▶ _TASK OBJECTIVE_
The entries below contain a line with "- 5. Using the" and a line with "which the the". Quote exactly those two lines and all lines between them.

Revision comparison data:
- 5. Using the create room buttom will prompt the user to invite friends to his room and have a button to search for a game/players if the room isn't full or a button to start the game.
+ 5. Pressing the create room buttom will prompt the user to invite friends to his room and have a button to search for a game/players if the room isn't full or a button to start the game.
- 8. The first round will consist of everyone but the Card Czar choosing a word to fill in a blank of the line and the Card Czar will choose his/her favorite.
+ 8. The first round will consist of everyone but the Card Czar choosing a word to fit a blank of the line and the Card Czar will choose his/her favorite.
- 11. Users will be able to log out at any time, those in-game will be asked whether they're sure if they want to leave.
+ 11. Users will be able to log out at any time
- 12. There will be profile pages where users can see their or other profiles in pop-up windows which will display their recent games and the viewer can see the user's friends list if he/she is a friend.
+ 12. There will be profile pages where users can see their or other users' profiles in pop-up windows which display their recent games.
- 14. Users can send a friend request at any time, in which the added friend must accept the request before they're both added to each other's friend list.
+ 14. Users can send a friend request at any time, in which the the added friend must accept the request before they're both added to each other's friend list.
...
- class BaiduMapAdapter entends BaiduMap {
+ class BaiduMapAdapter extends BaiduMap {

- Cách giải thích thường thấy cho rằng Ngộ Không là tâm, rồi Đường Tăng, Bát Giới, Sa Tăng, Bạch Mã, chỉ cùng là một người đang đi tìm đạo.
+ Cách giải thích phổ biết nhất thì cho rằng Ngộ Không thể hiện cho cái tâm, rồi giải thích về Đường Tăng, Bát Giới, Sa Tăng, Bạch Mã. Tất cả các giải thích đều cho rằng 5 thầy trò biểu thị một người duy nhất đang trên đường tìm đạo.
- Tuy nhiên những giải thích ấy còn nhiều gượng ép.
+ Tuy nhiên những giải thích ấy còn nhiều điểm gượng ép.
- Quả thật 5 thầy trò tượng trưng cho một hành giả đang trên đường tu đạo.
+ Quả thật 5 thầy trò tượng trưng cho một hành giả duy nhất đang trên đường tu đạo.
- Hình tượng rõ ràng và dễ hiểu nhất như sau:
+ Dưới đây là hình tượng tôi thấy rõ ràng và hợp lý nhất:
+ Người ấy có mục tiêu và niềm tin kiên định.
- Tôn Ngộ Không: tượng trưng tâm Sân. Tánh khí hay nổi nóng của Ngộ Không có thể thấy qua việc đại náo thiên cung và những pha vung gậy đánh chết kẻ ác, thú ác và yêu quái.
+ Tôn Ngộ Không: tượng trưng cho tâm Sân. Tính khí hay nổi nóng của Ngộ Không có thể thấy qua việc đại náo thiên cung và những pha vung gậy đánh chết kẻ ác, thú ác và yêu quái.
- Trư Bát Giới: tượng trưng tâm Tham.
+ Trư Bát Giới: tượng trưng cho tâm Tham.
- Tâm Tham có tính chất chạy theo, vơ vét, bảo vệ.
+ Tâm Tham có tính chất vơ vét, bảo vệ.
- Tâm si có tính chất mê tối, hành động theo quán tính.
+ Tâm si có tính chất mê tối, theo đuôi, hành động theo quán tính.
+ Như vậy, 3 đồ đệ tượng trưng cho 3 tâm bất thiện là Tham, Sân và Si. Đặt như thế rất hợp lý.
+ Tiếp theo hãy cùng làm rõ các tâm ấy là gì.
* * *
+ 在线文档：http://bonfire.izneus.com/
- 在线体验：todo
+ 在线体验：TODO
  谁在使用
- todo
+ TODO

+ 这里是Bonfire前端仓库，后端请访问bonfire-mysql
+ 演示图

▶ _RESPONSE_
- 5. Using the create room buttom will prompt the user to invite friends to his room and have a button to search for a game/players if the room isn't full or a button to start the game.
+ 5. Pressing the create room buttom will prompt the user to invite friends to his room and have a button to search for a game/players if the room isn't full or a button to start the game.
- 8. The first round will consist of everyone but the Card Czar choosing a word to fill in a blank of the line and the Card Czar will choose his/her favorite.
+ 8. The first round will consist of everyone but the Card Czar choosing a word to fit a blank of the line and the Card Czar will choose his/her favorite.
- 11. Users will be able to log out at any time, those in-game will be asked whether they're sure if they want to leave.
+ 11. Users will be able to log out at any time
- 12. There will be profile pages where users can see their or other profiles in pop-up windows which will display their recent games and the viewer can see the user's friends list if he/she is a friend.
+ 12. There will be profile pages where users can see their or other users' profiles in pop-up windows which display their recent games.
- 14. Users can send a friend request at any time, in which the added friend must accept the request before they're both added to each other's friend list.
+ 14. Users can send a friend request at any time, in which the the added friend must accept the request before they're both added to each other's friend list.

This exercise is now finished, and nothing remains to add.